From a story that had finally come to an end.

Agatha understood.

She picked up the frame, turned it over, opened it, and carefully removed the contents. She kept the frame and threw now useless things–the lottery and bus tickets–into the garbage.

Later that day she put a photo of her grandchildren inside the frame.

She placed the feather on her building’s front step for someone to find.

She dropped the one dollar bill in the hat of a man strumming his guitar on the street.

The ordinary bookmark she placed in a borrowed library book.

The bit of red yarn she also used.

Agatha loved to crochet and donate small things she made to charity. She’d work that bit of yarn in somewhere.

Money Changer

A week cashiering at the convenience store and I was bored.

Ring up beer. Ring up chips. Ring up cigarettes.

When you’re a psychology student coping with exorbitant tuition, you’ll take any job.

At first the customers kept me entertained, and some were actually interesting, but I began to observe definite behaviors and it became so predictable.

There were customers who never stopped complaining. There were customers who wanted to stand there and talk and talk and talk, about nothing, holding up the line. There were customers who’d pick up every product in the store and read every label as if they had nothing better to do.

Some of the customers were completely shameless. Right in front of my eyes they stole coins from the little plastic penny tray on the counter.

But one regular customer puzzled me.

The elderly woman came into the store every afternoon. She must’ve had a serious case of osteoporosis because her posture was severely stooped. She wore a bad wig. Standing beside her rickety little cart, the old woman would always lean against the counter and ask for two cheap chicken wings and one lottery ticket. And as she waited, she’d reach into the little plastic penny tray and start fingering the coins, picking them up, staring at one, then another, turning them over.

But she never stole.

The old woman did exactly the same thing every day. She’d reach into that tray, very deliberately turn several pennies over with her fingers, take none.

Obviously she was compulsive.

As I looked down on this pointless behavior it began to bother me. She was certainly poor. I assumed she was tempted by the presence of a few pennies. I concluded that one day she’d steal a coin or two. Like so many other customers.

Money changes people.

“Tell me,” I said one day, feeling more irritated than usual as she turned another coin over. “Why do you do keep doing that?”

She looked up at me, eyes bright. “Heads is lucky.”

I looked down at the little plastic tray. She’d turned every coin heads up.

She’d made the pennies lucky for everyone.

The Teddy Bear

As the meeting broke up, Reggie and I stood by the conference room window, gazing down at the city.

Many stories below it was a typical weekday. Cars pushed down the avenue. People hurried to and fro along the sidewalk, scurried into and out of buildings.

“There he is again,” I remarked, pointing straight down. Moving past our front door was a homeless man.

At one time or another everybody in the office had encountered this homeless person.
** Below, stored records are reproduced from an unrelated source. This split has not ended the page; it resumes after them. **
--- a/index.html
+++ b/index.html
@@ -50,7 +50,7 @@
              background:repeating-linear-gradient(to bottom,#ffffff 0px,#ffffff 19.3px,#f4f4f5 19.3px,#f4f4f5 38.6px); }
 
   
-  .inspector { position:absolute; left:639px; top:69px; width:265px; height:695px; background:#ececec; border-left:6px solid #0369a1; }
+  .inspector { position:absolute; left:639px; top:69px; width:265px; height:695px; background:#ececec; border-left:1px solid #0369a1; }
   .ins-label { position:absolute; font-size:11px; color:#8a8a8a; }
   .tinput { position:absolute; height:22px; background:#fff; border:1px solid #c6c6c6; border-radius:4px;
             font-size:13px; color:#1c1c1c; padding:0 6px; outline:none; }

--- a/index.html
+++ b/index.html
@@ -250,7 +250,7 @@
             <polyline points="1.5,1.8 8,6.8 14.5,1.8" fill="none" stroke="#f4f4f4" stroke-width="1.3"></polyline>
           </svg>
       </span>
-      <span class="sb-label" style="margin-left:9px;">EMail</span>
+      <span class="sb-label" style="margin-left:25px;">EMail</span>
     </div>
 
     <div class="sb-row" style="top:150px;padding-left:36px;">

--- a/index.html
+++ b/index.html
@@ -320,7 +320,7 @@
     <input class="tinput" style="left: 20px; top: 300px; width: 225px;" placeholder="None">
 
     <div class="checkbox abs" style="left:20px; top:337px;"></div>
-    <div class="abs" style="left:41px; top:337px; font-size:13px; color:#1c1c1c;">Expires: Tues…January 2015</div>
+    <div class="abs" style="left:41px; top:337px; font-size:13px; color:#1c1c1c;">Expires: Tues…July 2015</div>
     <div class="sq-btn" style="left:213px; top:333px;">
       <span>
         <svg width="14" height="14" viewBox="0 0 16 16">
Every day the man shuffled along in front of our building, wearing the same shredded clothing, face lost in caveman hair. But today he carried an enormous teddy bear.
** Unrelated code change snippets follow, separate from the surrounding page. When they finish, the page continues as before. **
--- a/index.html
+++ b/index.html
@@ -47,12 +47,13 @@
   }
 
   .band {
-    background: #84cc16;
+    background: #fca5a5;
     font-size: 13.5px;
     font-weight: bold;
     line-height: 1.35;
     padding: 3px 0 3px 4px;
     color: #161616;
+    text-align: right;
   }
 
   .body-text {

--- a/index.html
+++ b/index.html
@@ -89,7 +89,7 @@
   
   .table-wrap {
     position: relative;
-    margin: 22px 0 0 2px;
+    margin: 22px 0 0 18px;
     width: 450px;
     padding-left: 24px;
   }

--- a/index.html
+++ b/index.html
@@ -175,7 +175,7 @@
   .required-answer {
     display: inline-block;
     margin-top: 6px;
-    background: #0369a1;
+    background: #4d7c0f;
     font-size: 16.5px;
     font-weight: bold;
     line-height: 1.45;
“He must’ve won it at the county fair last summer,” joked Reggie.

“Leave him alone,” Beverly chided, having gathered her laptop and folders. “You don’t know his story. He obviously has a mental condition.” She hurried out of the conference room.
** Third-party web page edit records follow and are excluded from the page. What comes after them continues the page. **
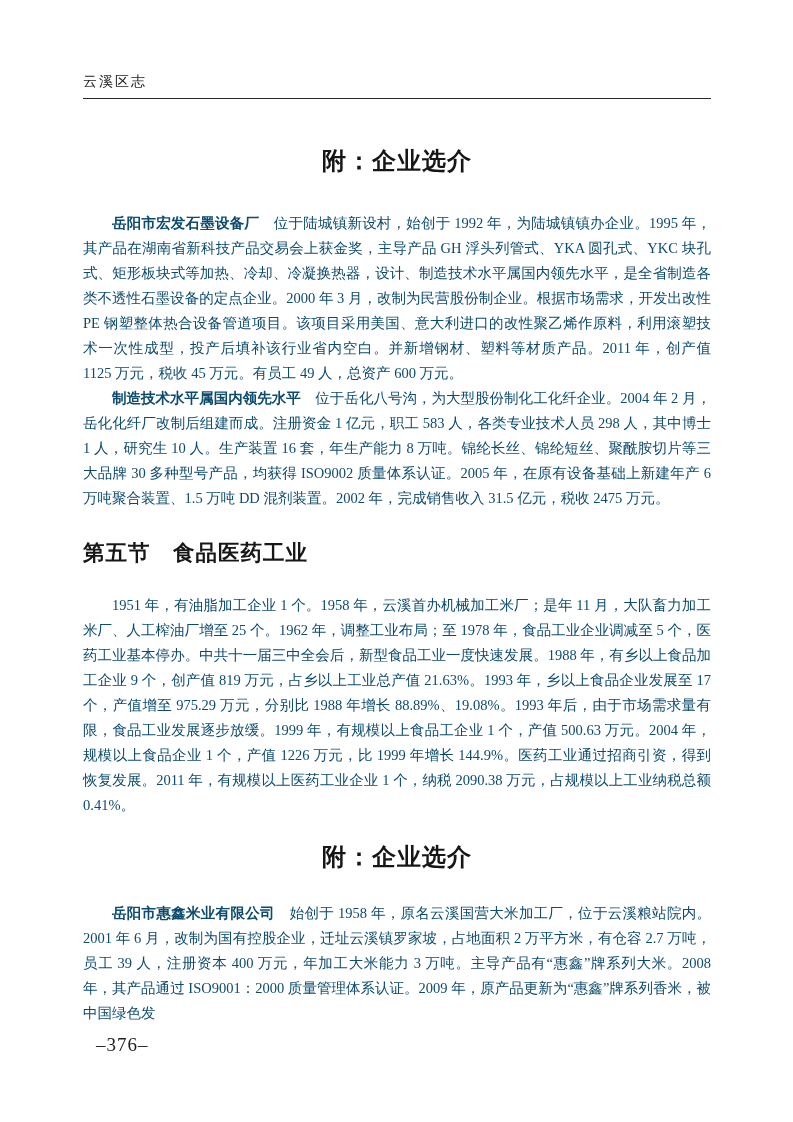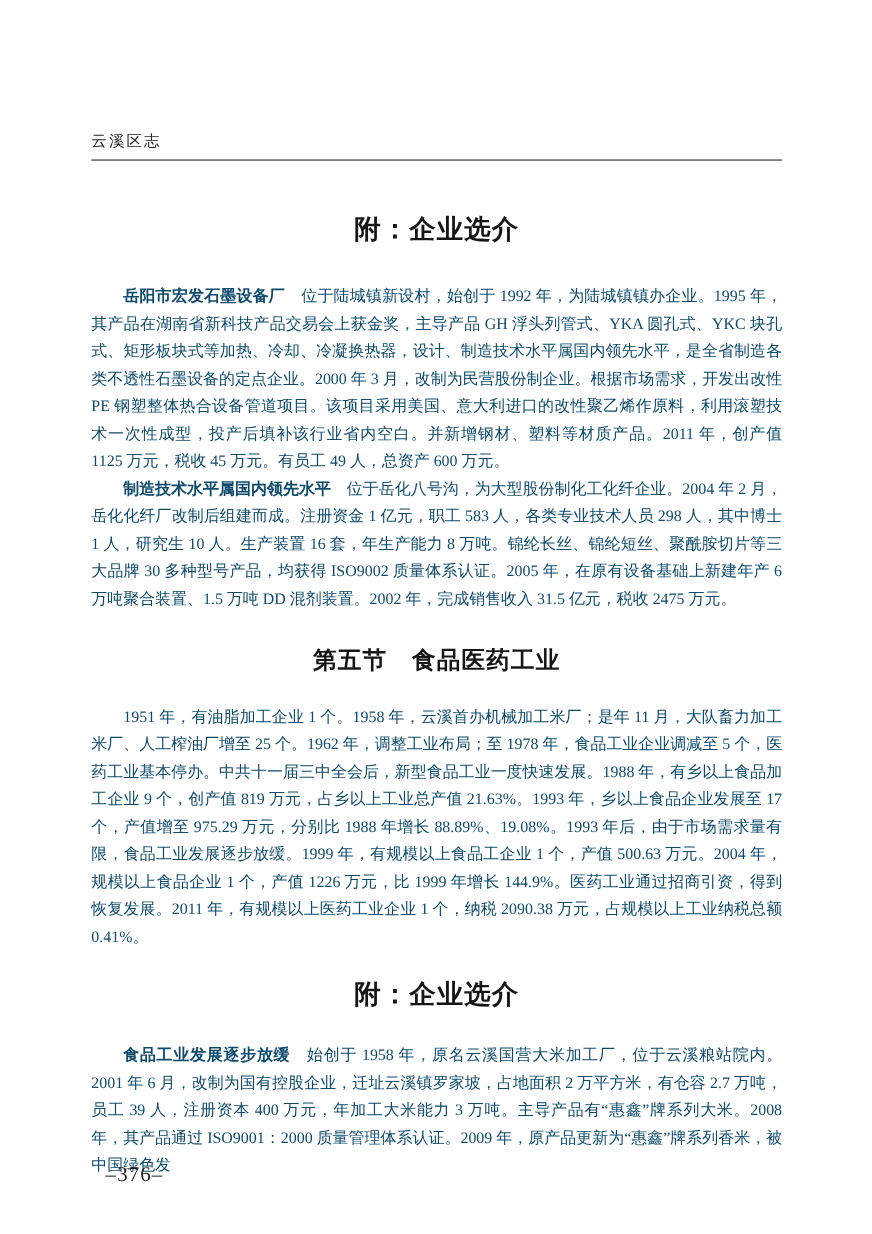--- a/index.html
+++ b/index.html
@@ -2,7 +2,7 @@
 <html><head>
 <meta charset="utf-8">
 <style>
-  * { box-sizing: border-box; margin-top: 24px; }
+  * { box-sizing: border-box; }
   html, body { margin: 0; padding: 0; }
   body {
     width: 793px;

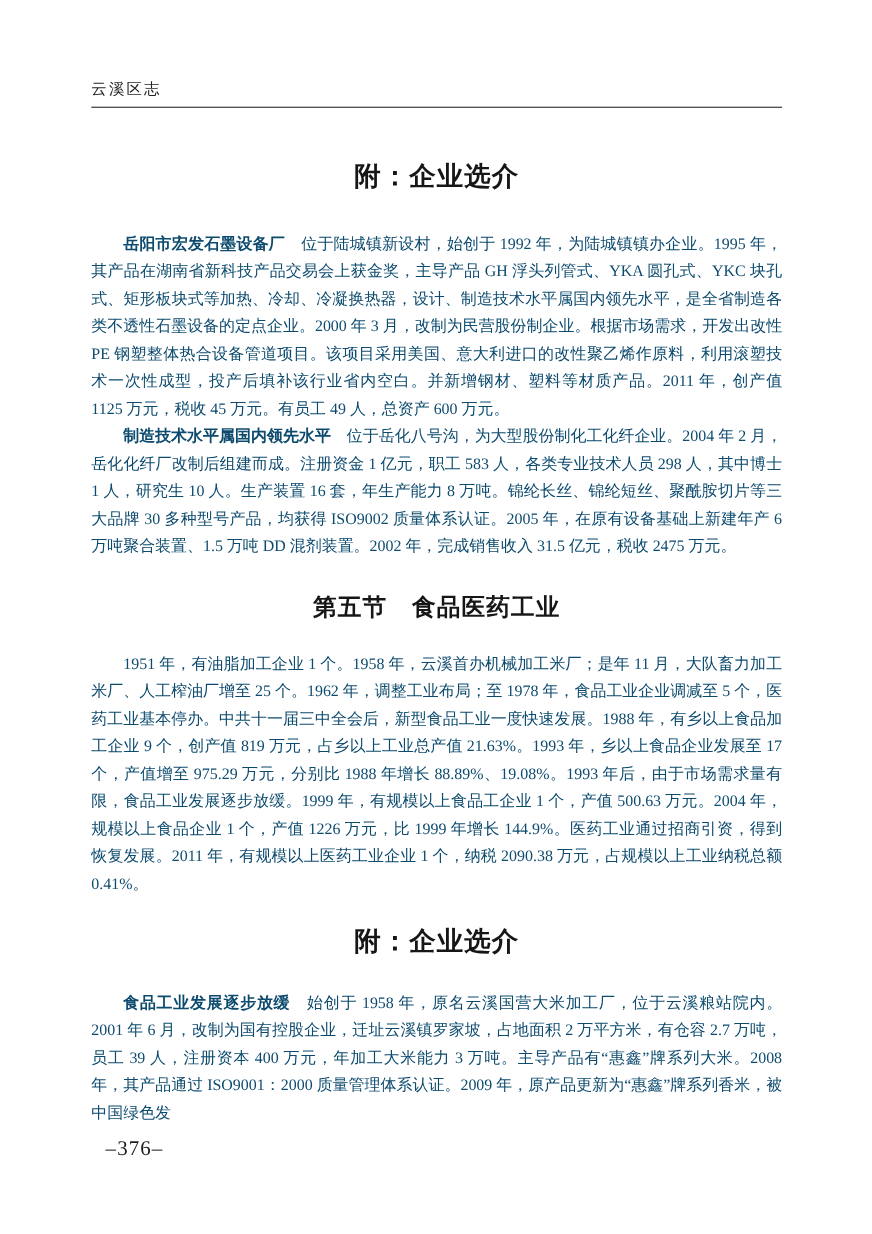--- a/index.html
+++ b/index.html
@@ -42,7 +42,7 @@
   h1.section-title {
     font-size: 21.5px;
     font-weight: bold;
-    text-align: center;
+    text-align: left;
     margin: 27px 0 26px 0;
     letter-spacing: 1px;
     color: #161616;

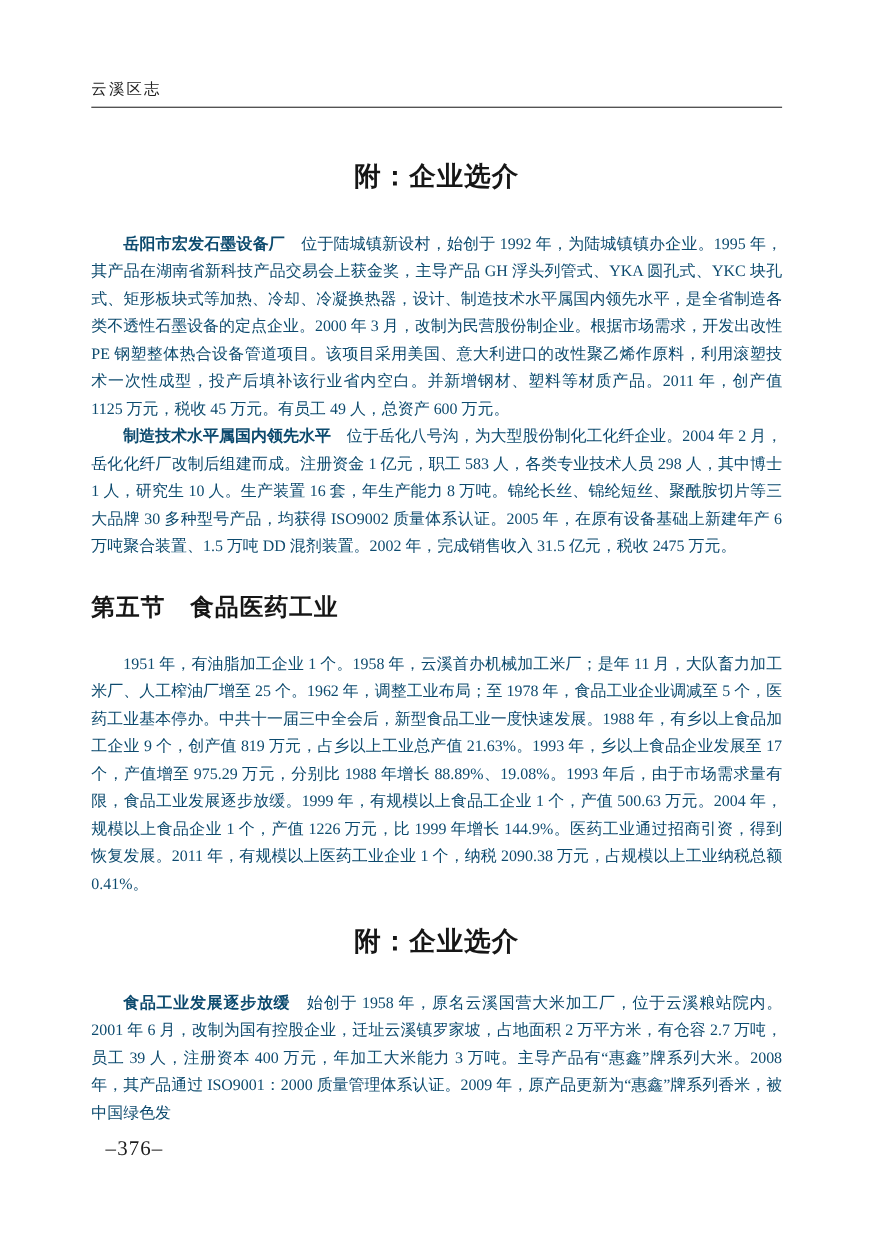--- a/index.html
+++ b/index.html
@@ -91,7 +91,7 @@
 
     <h1 class="appendix-title appendix-title-2">附：企业选介</h1>
 
-    <p class="para"><span class="lead">食品工业发展逐步放缓</span><span>　始创于 1958 年，原名云溪国营大米加工厂，位于云溪粮站院内。2001 年 6 月，改制为国有控股企业，迁址云溪镇罗家坡，占地面积 2 万平方米，有仓容 2.7 万吨，员工 39 人，注册资本 400 万元，年加工大米能力 3 万吨。主导产品有“惠鑫”牌系列大米。2008 年，其产品通过 ISO9001：2000 质量管理体系认证。2009 年，原产品更新为“惠鑫”牌系列香米，被中国绿色发</span></p>
+    <p class="para"><span class="lead">岳阳市惠鑫米业有限公司</span><span>　始创于 1958 年，原名云溪国营大米加工厂，位于云溪粮站院内。2001 年 6 月，改制为国有控股企业，迁址云溪镇罗家坡，占地面积 2 万平方米，有仓容 2.7 万吨，员工 39 人，注册资本 400 万元，年加工大米能力 3 万吨。主导产品有“惠鑫”牌系列大米。2008 年，其产品通过 ISO9001：2000 质量管理体系认证。2009 年，原产品更新为“惠鑫”牌系列香米，被中国绿色发</span></p>
 
   </main>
“Obviously,” Reggie said to me and laughed. “Remember that woman who looked like a corpse who used to hang out at the bus stop screaming and shouting? Now that was one loony tune. I wonder what happened to her. Probably overdosed.

“Oh, check this out,” he continued enthusiastically. “A couple days ago I saw a guy steal a ladder. I was in line at the bank looking out the window when I saw some homeless guy grab a ladder leaning up against a building. Then he starts running off with it. Then here comes a security guard running after him!”

I laughed.

During lunch hour I had to go to the bank myself.

After dumping cold coffee I rode the elevator down to the lobby and stepped out onto the busy street.

With less than an hour I had to hurry. I had to walk five blocks to the bank, wait forever in line then return in time for the next meeting.

It appeared everyone else in the city had urgent business, too. People on a mission flooded down the concrete channels, careful not to collide.

They streamed smoothly along, like ball bearings that were magnetized, each repelling.

Thousands of paths intersected but seldom touched.

I crossed Fourth Avenue and turned a corner. And there he was half a block away, shuffling very slowly toward me. The homeless man. Carrying that enormous teddy bear.

The man was shambling along as if he were aimless and had no place to go. His face was hidden in hair. His two bare arms closely hugged the bear. With unseen eyes he seemed to stare straight ahead through every person that passed by.

I regarded the huge teddy bear and all of a sudden imagined the homeless man as a small child. In my mind I removed his beard, clipped his hair, erased grime and the cruelty of Time to picture him–try to imagine him as a very young child. And I wondered if, once upon a time, he’d been happy.

How could a child know he’d spend years of his life on the cold street?

As I drew near the man, a disturbing truth became evident. Contrasted with his very dirty arms and ruined clothes, the large teddy bear was clean and new. Where had he grabbed it?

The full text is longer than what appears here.